Yesterday was my father's 65th birthday. It's nice that he's still so clear-minded at this age when so many other people lose their mental clarity as they get older.
His age got me thinking, and even got me to do some math: I, his third-born child, was born before he was thirty-three. I'm thirty-two and and am still without children. For those of you playing at home, that means my dad was well into having his family going by the time he was my age and I have to start over.
Now, I don't generally get existential. I have little tricks to ease me into my birthday so it doesn't hit me all at once and even with the white hair in my beard and sideburns, I still look younger than I am (or so people tell me). So imagine my surprise when I suddenly felt extremely old not on my birthday, but on my dad's.
This is not to say that I wish that Allison and I had had kids while we were trying to work things out.
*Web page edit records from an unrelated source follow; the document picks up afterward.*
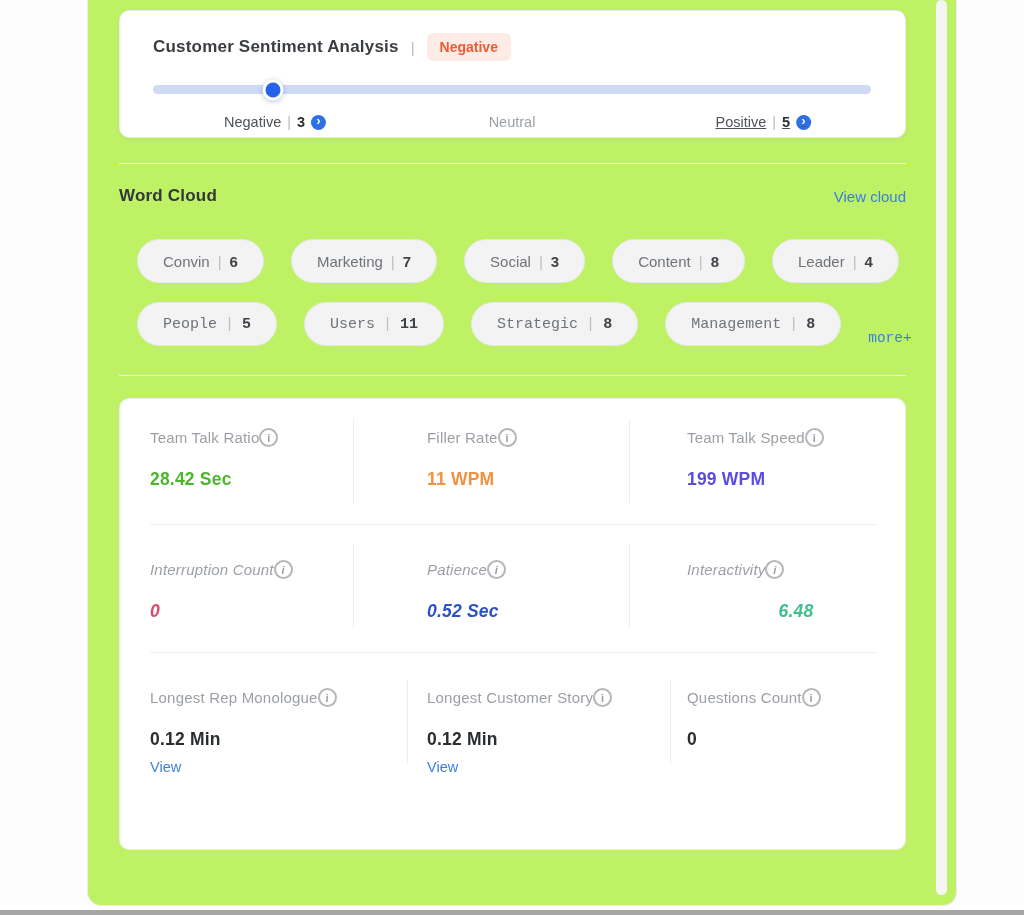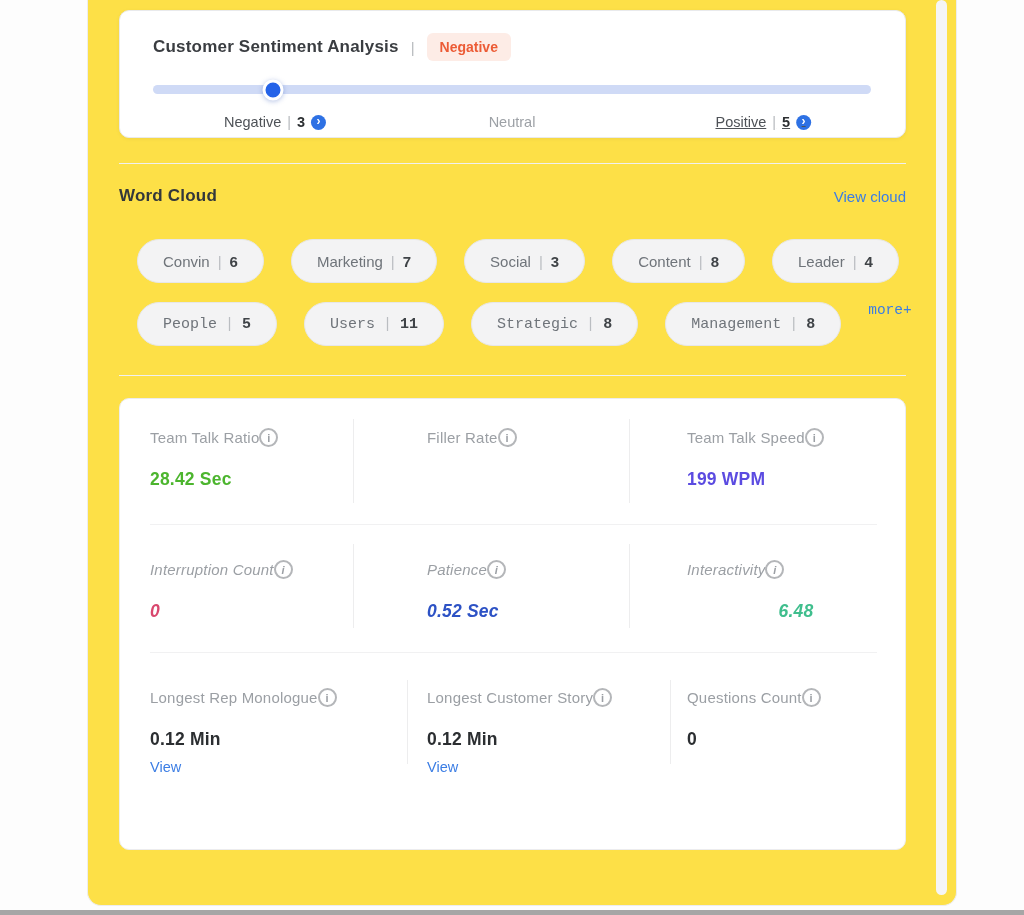--- a/index.html
+++ b/index.html
@@ -10,7 +10,7 @@
 
   .panel {
     position:absolute; left:87px; top:0; width:870px; height:906px;
-    background:#fde047; border:1px solid #ededed; border-top:none;
+    background:#bef264; border:1px solid #ededed; border-top:none;
     border-radius:0 0 14px 14px;
   }
   .scroll-strip {

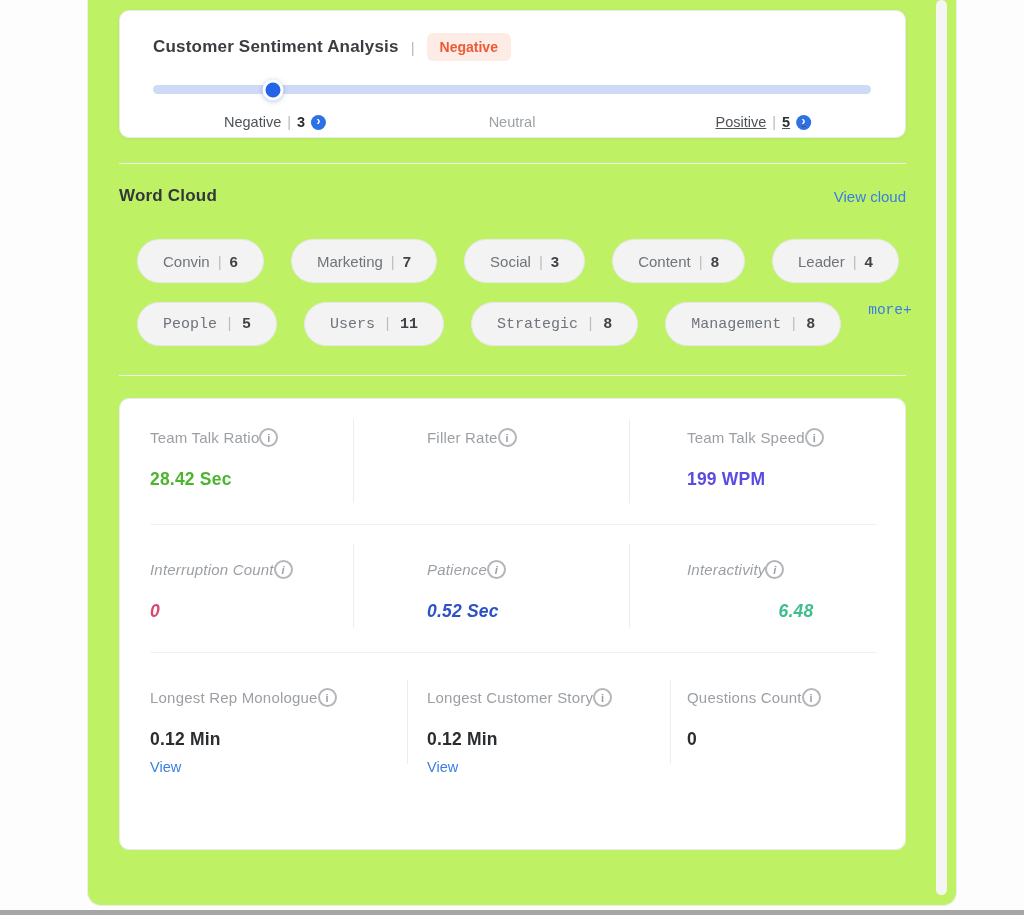--- a/index.html
+++ b/index.html
@@ -64,7 +64,7 @@
                display:flex; justify-content:space-between; align-items:center; }
   .wc-title { font-size:17px; font-weight:700; color:#33373b; letter-spacing:0.2px; }
   .link { color:#3b7de4; font-size:15px; cursor:pointer; }
-  .pill-row { position:absolute; left:49px; display:flex; gap:27px; align-items:flex-start; }
+  .pill-row { position:absolute; left:49px; display:flex; gap:27px; align-items:flex-end; }
   .row-1 { top:239px; } .row-2 { top:302px;font-family:Liberation Mono, monospace; }
   .pill {
     height:44px; padding:0 25px; border-radius:22px; background:#f3f3f4;

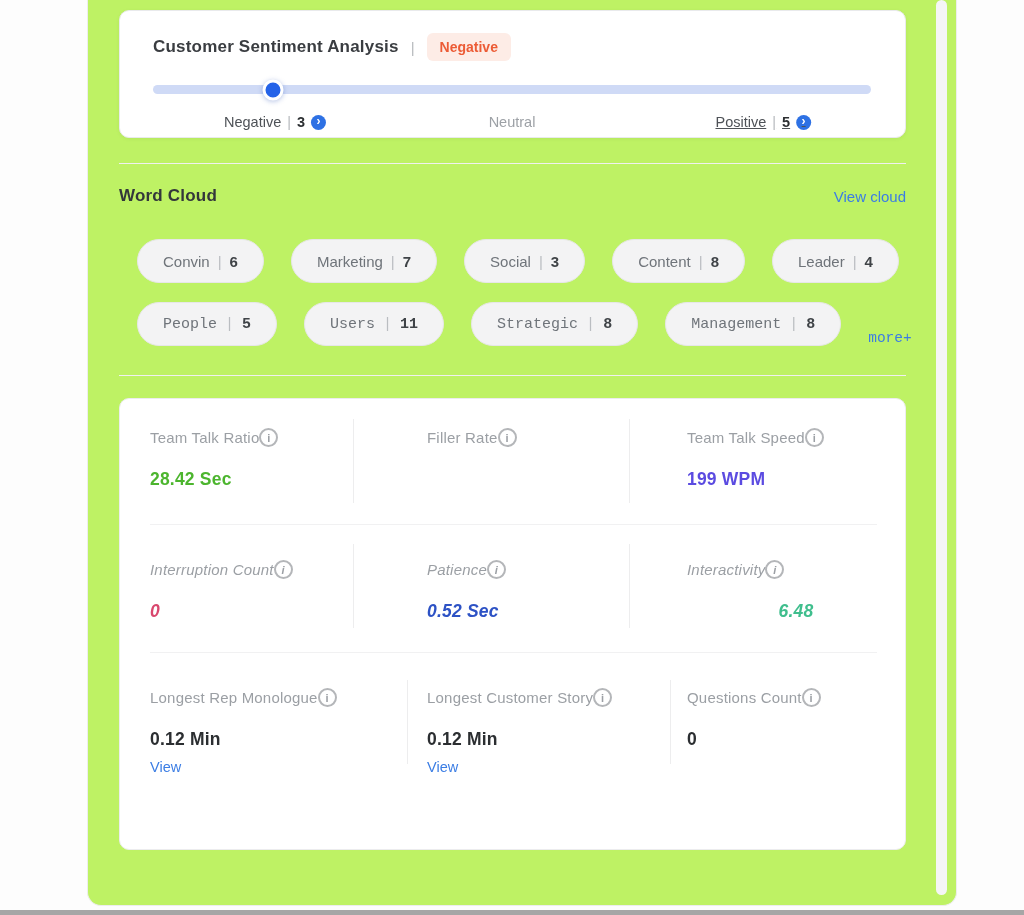--- a/index.html
+++ b/index.html
@@ -212,6 +212,7 @@
             <span>Filler Rate</span>
             <span class="info-icon">i</span>
           </div>
+          <div class="m-value" style="color: rgb(240, 145, 63);">11 WPM</div>
         </div>
         <div class="m-cell">
           <div class="m-label">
Our divorce is going to be easier than it could have been because we only have to deal with each other. And while I still hold to the fact that I don't regret the relationship I had with Allison, I also know that it's the best thing for both of us to get divorced.
But I'm really starting to feel my biological clock ticking. I've always wanted kids, but now that desire is getting stronger. I love my nieces and nephews and I even like (most of) my friends' kids, so I'm being reminded regularly that I'm not a dad yet. And even if I meet the next Mrs. Larsen right after the divorce is finalized, we have to take into account courting and preparing the wedding, plus just being married for a little bit before we bring another life into the world, and we're looking at least a couple of years before I can add a new branch on my family tree.
Despite my frustration, I trust that the Lord is leading me in the right direction. I just hope I don't have learn a new appreciation for patience before I get there.